With elided excerpts, I'll summarize what he said. Body armor recommended.
• The media. "It seems that as long as you get a front-page story there is little or no regard for the 'collateral damage' you will cause. Personal reputations have no value and you report with total impunity and are rarely held accountable for unethical conduct. . . . You assume that you are correct and on the moral high ground."
"The speculative and often uninformed initial reporting that characterizes our media appears to be rapidly becoming the standard of the industry." "Tactically insignificant events have become strategic defeats." And: "The death knell of your ethics has been enabled by your parent organizations who have chosen to align themselves with political agendas. What is clear to me is that you are perpetuating the corrosive partisan politics that is destroying our country and killing our service members who are at war."

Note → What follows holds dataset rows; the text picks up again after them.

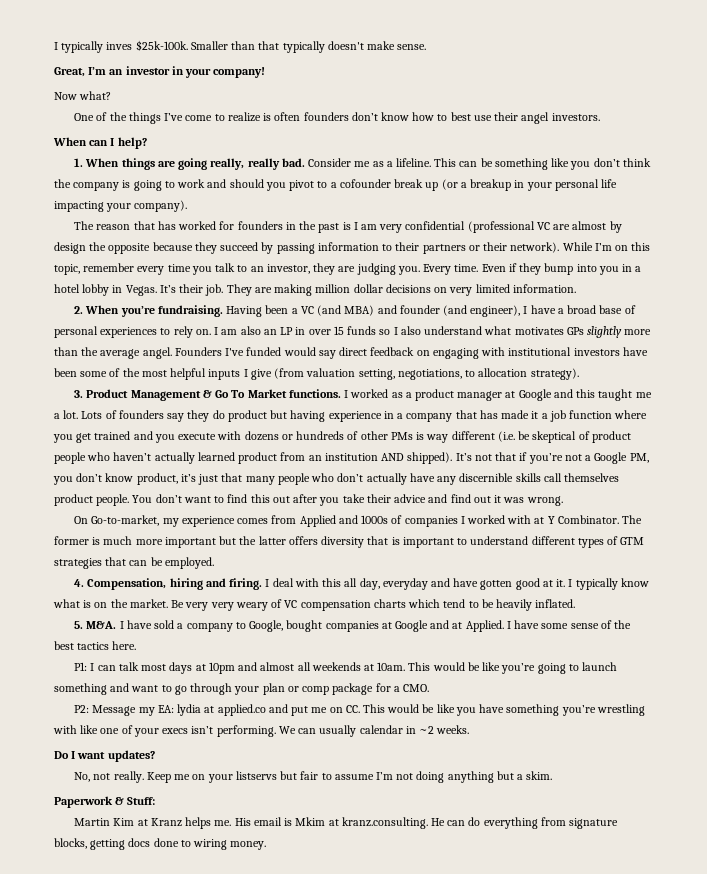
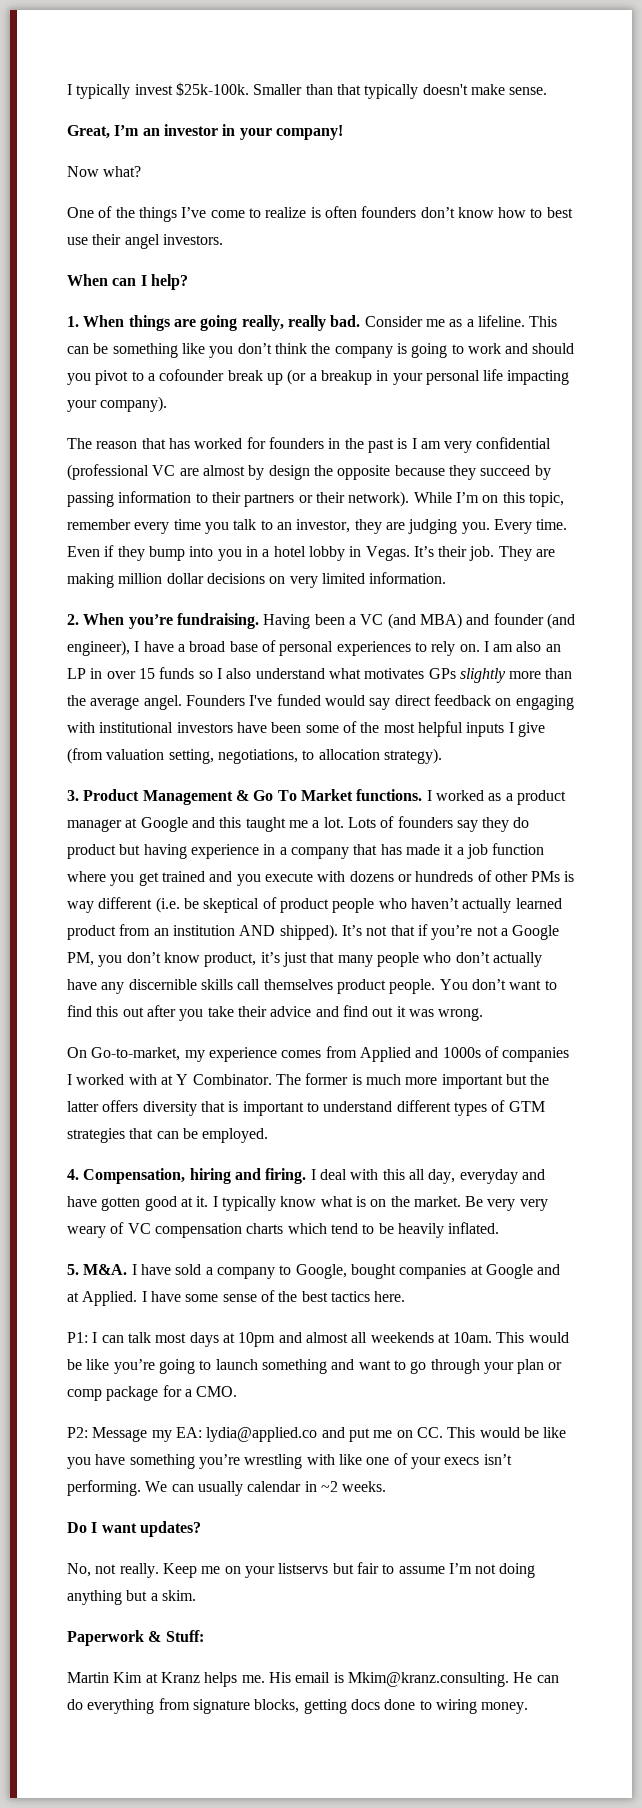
- I typically inves $25k-100k.
+ I typically invest $25k-100k.
- P2: Message my EA: lydia at applied.co and put me on CC. This would be like you have something you’re wrestling with like one of your execs isn’t performing.
+ P2: Message my EA: lydia@applied.co and put me on CC. This would be like you have something you’re wrestling with like one of your execs isn’t performing.
- His email is Mkim at kranz.consulting. He can do everything from signature blocks, getting docs done to wiring money.
+ His email is Mkim@kranz.consulting. He can do everything from signature blocks, getting docs done to wiring money.

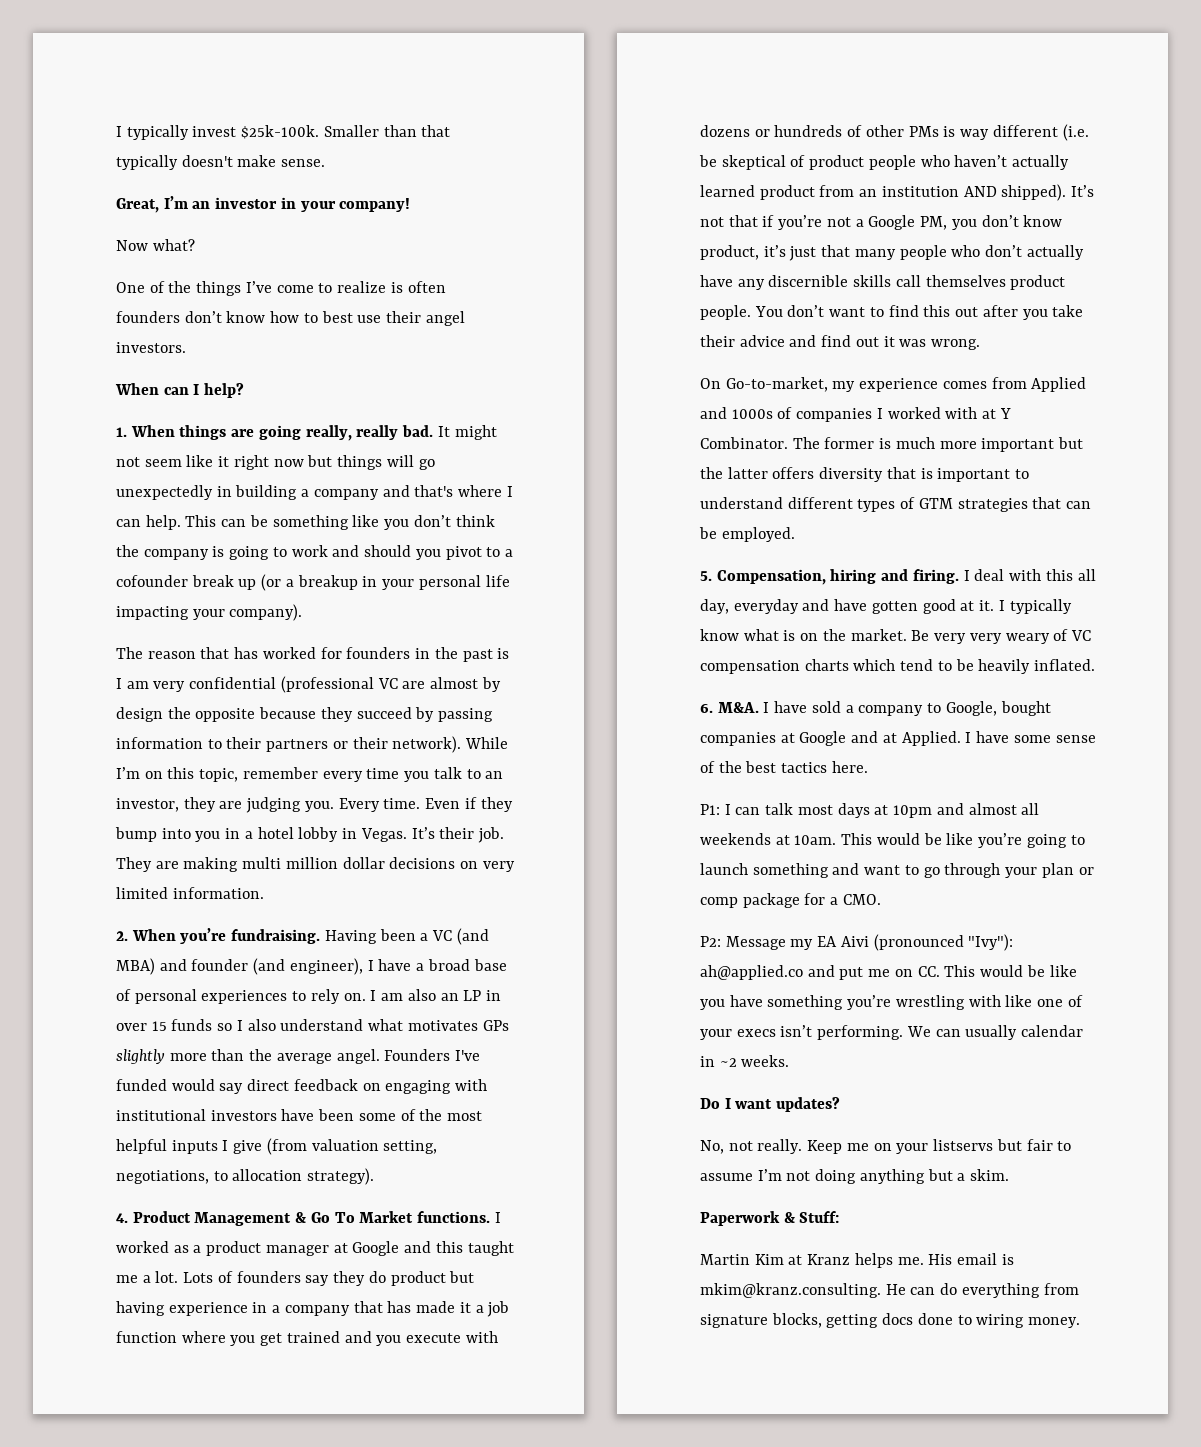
- Consider me as a lifeline.
+ It might not seem like it right now but things will go unexpectedly in building a company and that's where I can help.
- They are making million dollar decisions on very limited information.
+ They are making multi million dollar decisions on very limited information.
- 3. Product Management & Go To Market functions.
+ 4. Product Management & Go To Market functions.
- 4. Compensation, hiring and firing.
+ 5. Compensation, hiring and firing.
- 5. M&A. I have sold a company to Google, bought companies at Google and at Applied.
+ 6. M&A. I have sold a company to Google, bought companies at Google and at Applied.
- P2: Message my EA: lydia@applied.co and put me on CC. This would be like you have something you’re wrestling with like one of your execs isn’t performing.
+ P2: Message my EA Aivi (pronounced "Ivy"): ah@applied.co and put me on CC. This would be like you have something you’re wrestling with like one of your execs isn’t performing.
- His email is Mkim@kranz.consulting. He can do everything from signature blocks, getting docs done to wiring money.
+ His email is mkim@kranz.consulting. He can do everything from signature blocks, getting docs done to wiring money.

• The Bush administration. "When a nation goes to war it must bring to bear all elements of power in order to win. . . . [This] administration has failed to employ and synchronize its political, economic and military power . . . and they have definitely not communicated that reality to the American people."
• Congress and politics. "Since 2003, the politics of war have been characterized by partisanship as the Republican and Democratic parties struggled for power in Washington. . . . National efforts to date have been corrupted by partisan politics that have prevented us from devising effective, executable, supportable solutions. These partisan struggles have led to political decisions that endangered the lives of our sons and daughters on the battlefield. The unmistakable message was that political power had greater priority than our national security objectives."

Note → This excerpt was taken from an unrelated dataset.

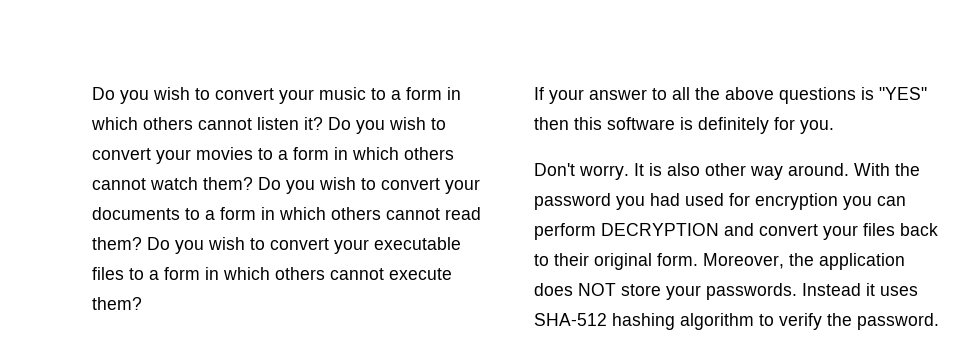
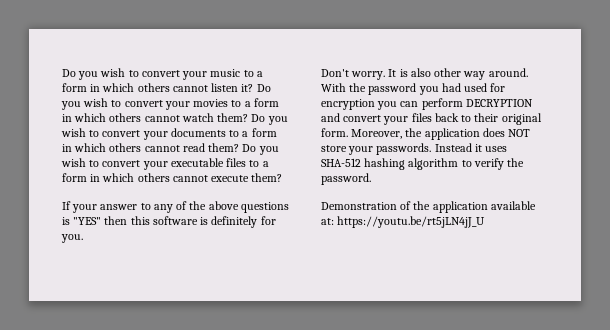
- If your answer to all the above questions is "YES" then this software is definitely for you.
+ If your answer to any of the above questions is "YES" then this software is definitely for you.
+ Demonstration of the application available at: https://youtu.be/rt5jLN4jJ_U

• The bureaucracies. Gen. Sanchez argues that "unity of effort" was hampered by the absence of any coordinated authority over the war effort of the bureaucracies: "The Administration, Congress and the entire interagency, especially the Department of State, must shoulder the responsibility for this catastrophic failure."
"Clearly," he says, "mistakes have been made by the American military in its application of power. But even its greatest failures in this war can be linked to America's lack of commitment, priority and moral courage in this war effort. . . . America has not been fully committed to win this war."
He says leaving Iraq is not an option, and he has no doubt about the threat: "As a nation we must recognize that the enemy we face is committed to destroying our way of life."
In sum, what Gen. Sanchez is describing here is a nation that is at risk and is in a state of disunity. Does disunity matter? He is saying that in war, it does.
In politics, a degree of disunity is normal. But in our time, partisan disunity has become the norm. The purpose of politics now is to thwart, to stop.
We may have underestimated how corrosive our disunity has been on the troops in Iraq, and how deeply it has damaged us.
Those of us in politics--politicians, reporters, bureaucrats--are largely inured to all this, and we seem to have assumed that the system shares our infinite capacity for antipathy and tumult. But is this occupational toughness natural to politics, or is it cynicism? I don't think the soldiers or the American people see the difference.
Arguably it is the proper role of politics to intervene, to question. But during Vietnam and again now, we haven't been able to avoid simultaneously putting troops on the battlefield while fighting bitterly amongst ourselves at home for the length of the war.
The U.S. officer corps is aware of this. While no one is talking about a stab in the back, they may conclude that the home front and its institutions are unable to, or will not, protect their back.
One may ask: Will we ever want to do this again? Are we able to undertake military missions that prove difficult? Or is the projection of U.S. military power into the world an idea that now irreparably divides the American people? Before November 2008, we had better have some answers, from our presidential candidates and from ourselves.